_Problem requirements_:
Copy every entry exactly as given, minus the images.

_Information provided_:
============================================================

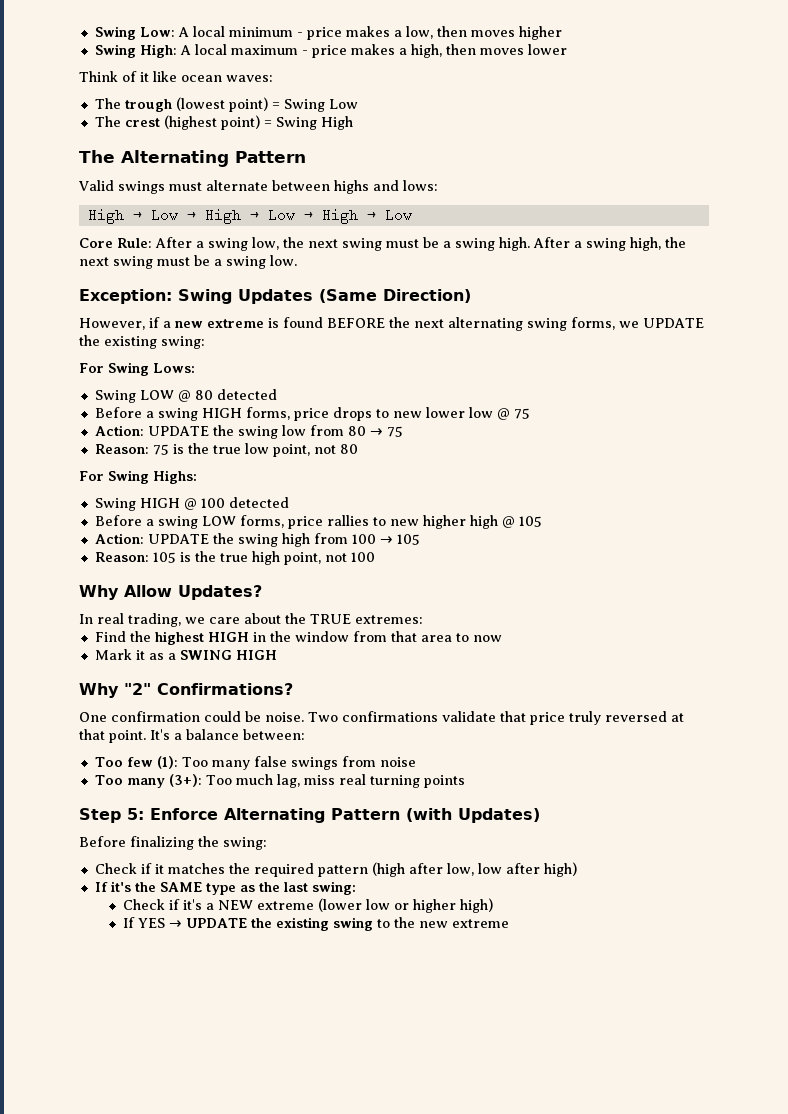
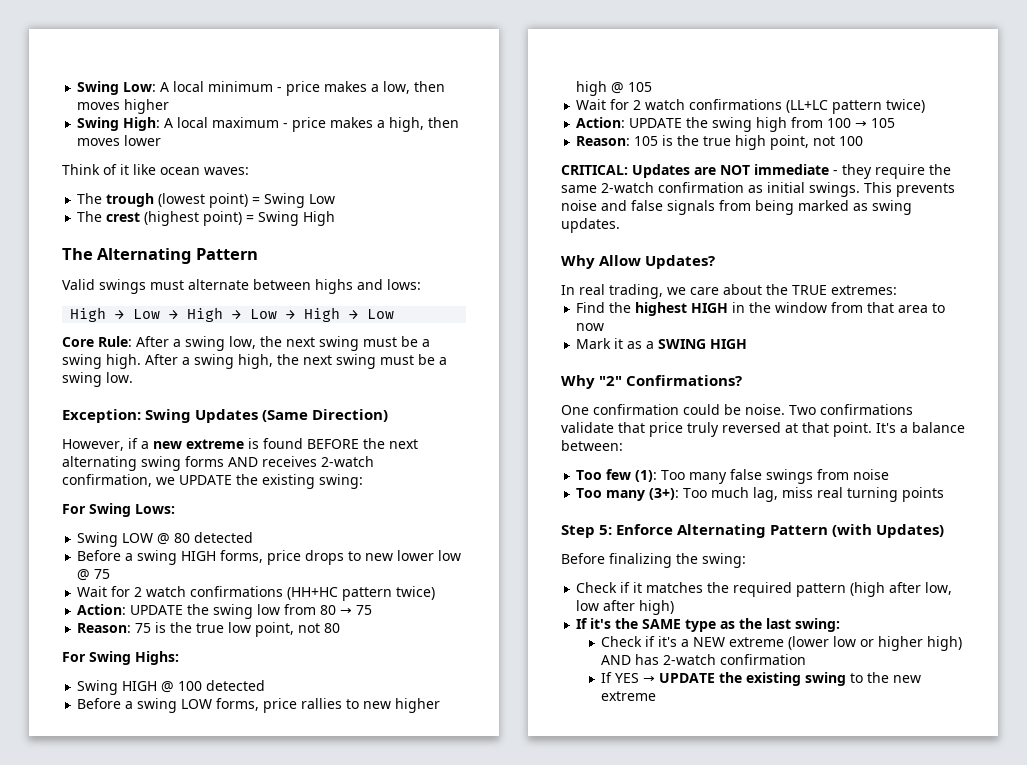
- However, if a new extreme is found BEFORE the next alternating swing forms, we UPDATE the existing swing:
+ However, if a new extreme is found BEFORE the next alternating swing forms AND receives 2-watch confirmation, we UPDATE the existing swing:
+ Wait for 2 watch confirmations (HH+HC pattern twice)
+ Wait for 2 watch confirmations (LL+LC pattern twice)
+ CRITICAL: Updates are NOT immediate - they require the same 2-watch confirmation as initial swings. This prevents noise and false signals from being marked as swing updates.
- Check if it's a NEW extreme (lower low or higher high)
+ Check if it's a NEW extreme (lower low or higher high) AND has 2-watch confirmation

============================================================

_Task solution_:
- However, if a new extreme is found BEFORE the next alternating swing forms, we UPDATE the existing swing:
+ However, if a new extreme is found BEFORE the next alternating swing forms AND receives 2-watch confirmation, we UPDATE the existing swing:
+ Wait for 2 watch confirmations (HH+HC pattern twice)
+ Wait for 2 watch confirmations (LL+LC pattern twice)
+ CRITICAL: Updates are NOT immediate - they require the same 2-watch confirmation as initial swings. This prevents noise and false signals from being marked as swing updates.
- Check if it's a NEW extreme (lower low or higher high)
+ Check if it's a NEW extreme (lower low or higher high) AND has 2-watch confirmation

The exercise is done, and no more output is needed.